Мало-помалу он отошел. Помылся в большом тазу мамаши Касси, надел чистую рубашку. Отправился в лес с папашей Касси. Тамошняя жизнь вся состояла из крайностей, все было доведено до последнего предела, он не мог обрести равновесие и жил без прошлого и без будущего, одним настоящим, которое омывало его кожу и голову тропическими ливнями, лихорадками, прожорливыми термитами, москитами, тараканами — и вдруг его, как молнией, пронзило непонятное счастье, возвратив желание видеть, пробовать, касаться. Ослепительный свет озарил все вокруг, тысячи белых, голубых, желтых и красных вспышек. Пересохшие ручьи, гудящие в воздухе мухи, земля, глина, корни, фрукты, волокна, еда — все словно лучилось, все было залито этим светом. Желание рисовать возвращалось. Но теперь оно выросло, стало всеохватным, оно рвалось из его внутренностей и выплескивалось на картины. Он писал на чем попало: на картонках, оберточной бумаге, старых простынях; писал чем попало: расплавленным асфальтом, красной глиной, высушенной цветочной пыльцой, размятыми зелеными листьями, вареными рыбьими головами, кровавыми потрохами с бойни. Всем, что подбирала в округе мамаша Касси.

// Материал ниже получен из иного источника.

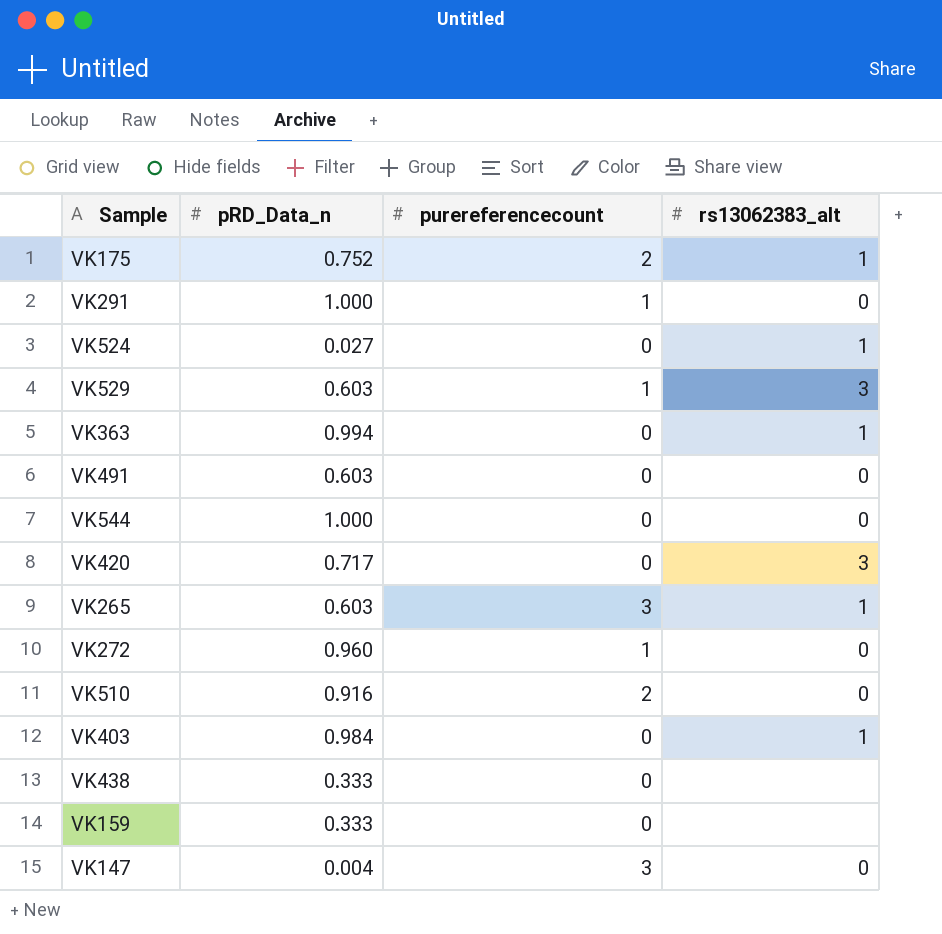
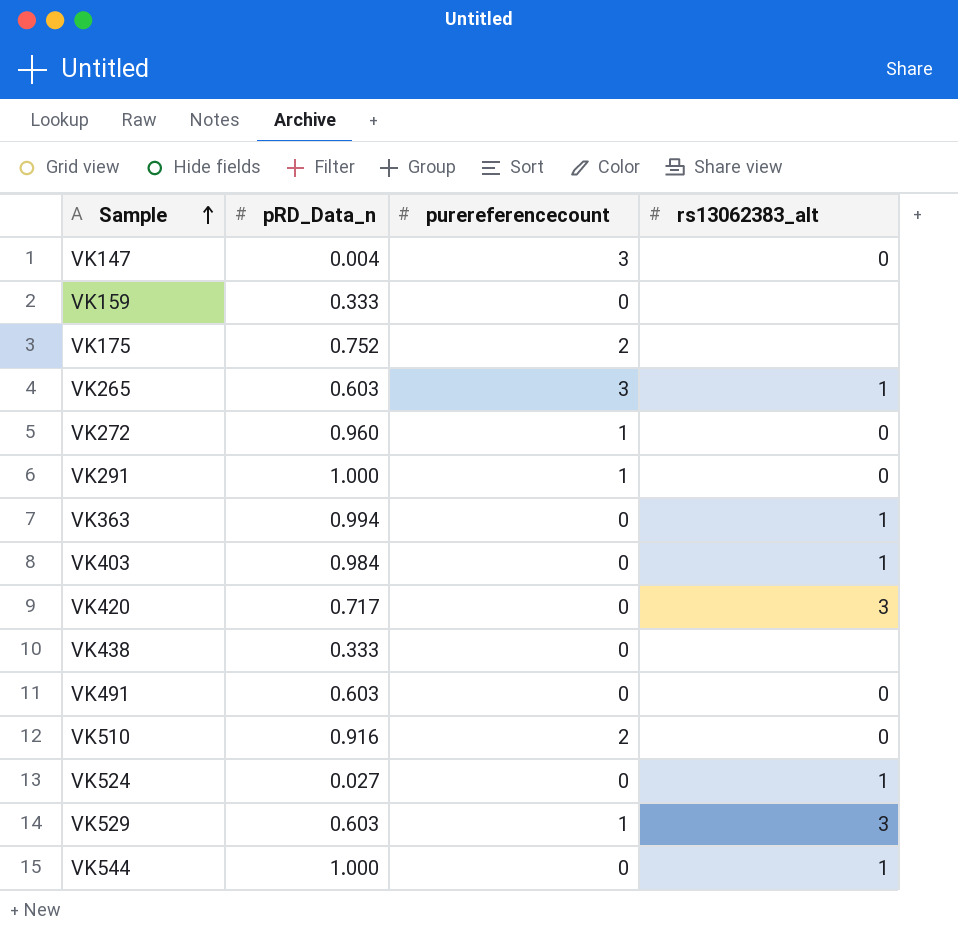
row order: none -> Sample ascending
VK175 | rs13062383_alt: 1 -> none
VK544 | rs13062383_alt: 0 -> 1

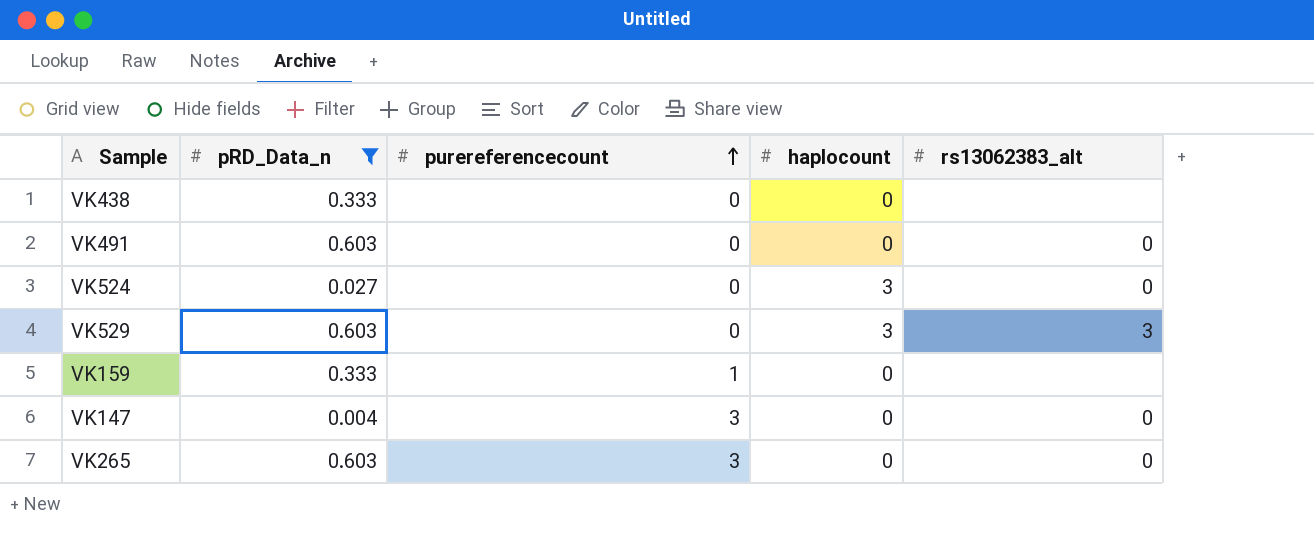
filter: none -> pRD_Data_n <= 0.603
row order: Sample ascending -> purereferencecount ascending
column haplocount | position: none -> 4
VK524 | rs13062383_alt: 1 -> 0
VK529 | purereferencecount: 1 -> 0
VK159 | purereferencecount: 0 -> 1
VK265 | rs13062383_alt: 1 -> 0

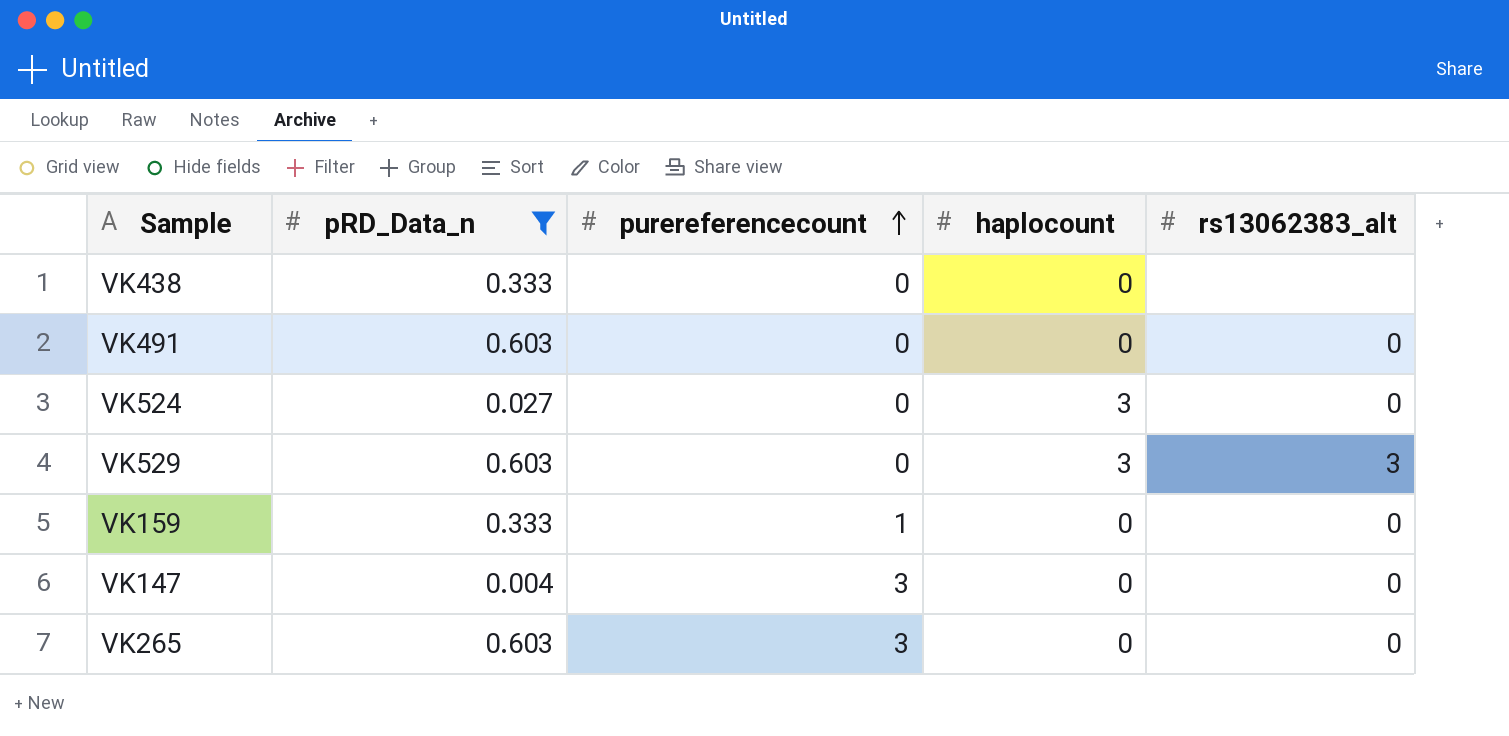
VK159 | rs13062383_alt: none -> 0

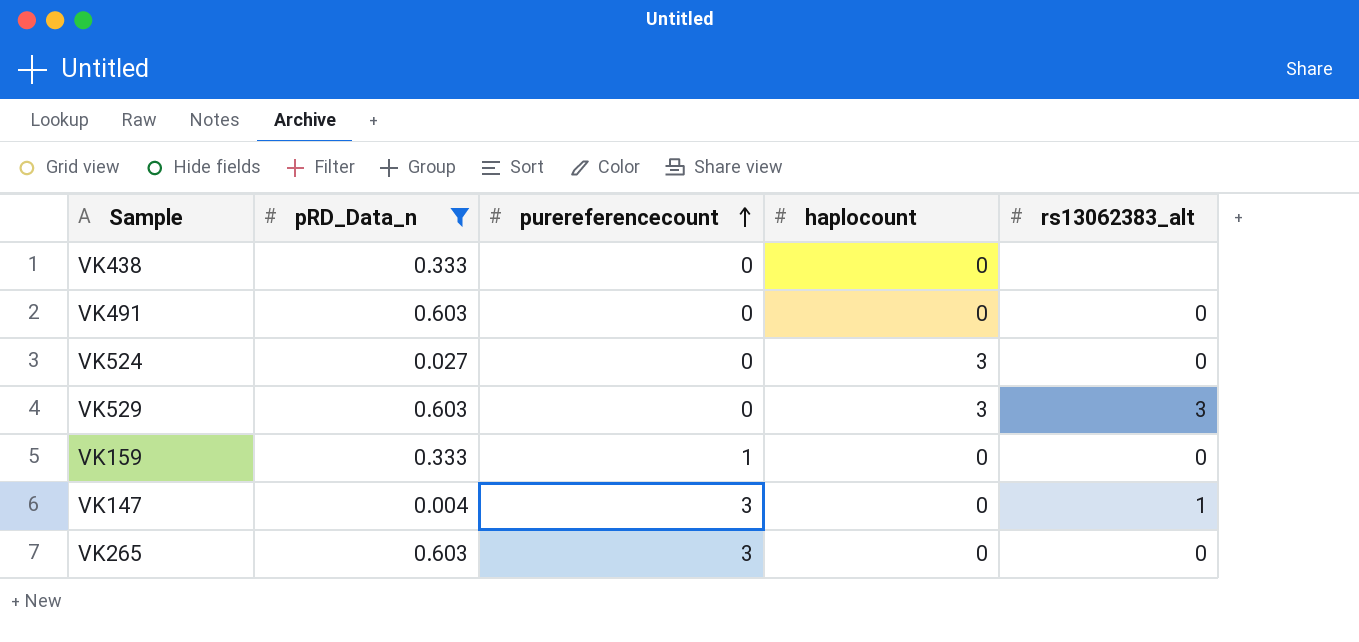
VK147 | rs13062383_alt: 0 -> 1

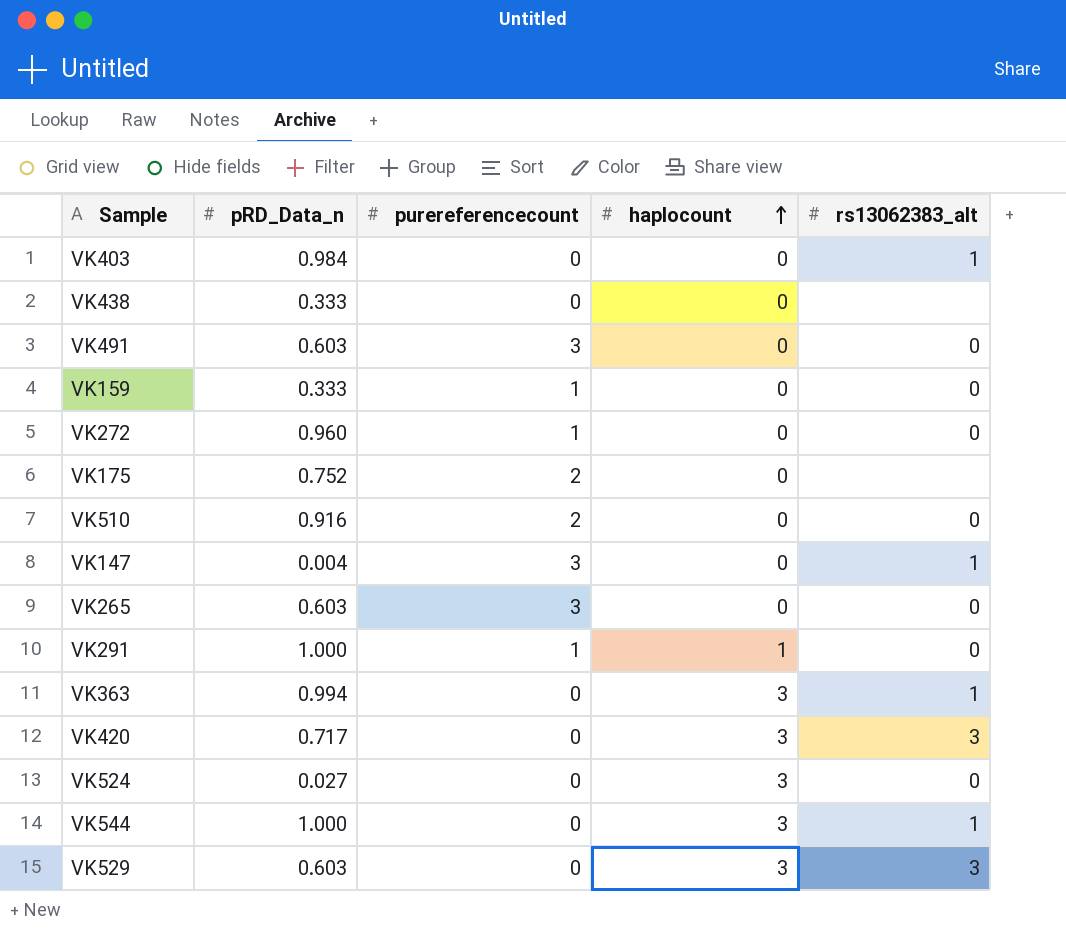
filter: pRD_Data_n <= 0.603 -> none
row order: purereferencecount ascending -> haplocount ascending
VK491 | purereferencecount: 0 -> 3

А когда у него ничего не оставалось, она ехала в Абиджан и воровала для него краски; она как никто другой умела шнырять по рынку и таскать банки с краской, подставки, служившие ему полотнами, деревянные и металлические таблички, дубленые кожи, пергамент, или стянуть простыни у монахинь из миссии. Возвращалась она пешком, груженная как мул, с тюками на голове и на плечах, с банками краски в руках. Складывала добытые сокровища к его ногам и садилась на корточки метрах в двухтрех от него. Она следила за ним часами, отгоняя мух от его лица и не моргая, чтобы ни на миг не выпускать его из виду.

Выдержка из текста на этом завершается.